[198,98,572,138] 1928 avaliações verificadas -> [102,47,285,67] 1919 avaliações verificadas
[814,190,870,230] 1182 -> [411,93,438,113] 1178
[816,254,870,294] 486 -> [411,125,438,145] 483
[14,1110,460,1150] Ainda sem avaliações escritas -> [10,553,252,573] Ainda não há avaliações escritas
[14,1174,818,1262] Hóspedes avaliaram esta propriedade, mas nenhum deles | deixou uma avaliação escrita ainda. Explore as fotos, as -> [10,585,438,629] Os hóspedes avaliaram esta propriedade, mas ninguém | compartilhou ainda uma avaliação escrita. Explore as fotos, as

---

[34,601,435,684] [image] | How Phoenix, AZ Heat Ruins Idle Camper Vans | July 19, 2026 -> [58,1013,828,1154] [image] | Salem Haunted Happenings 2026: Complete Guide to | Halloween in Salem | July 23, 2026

## EXERCISE
Scan the material above for the string "avaliações", returning each line that contains it.

## ANSWER TO THE EXERCISE
[198,98,572,138] 1928 avaliações verificadas -> [102,47,285,67] 1919 avaliações verificadas
[14,1110,460,1150] Ainda sem avaliações escritas -> [10,553,252,573] Ainda não há avaliações escritas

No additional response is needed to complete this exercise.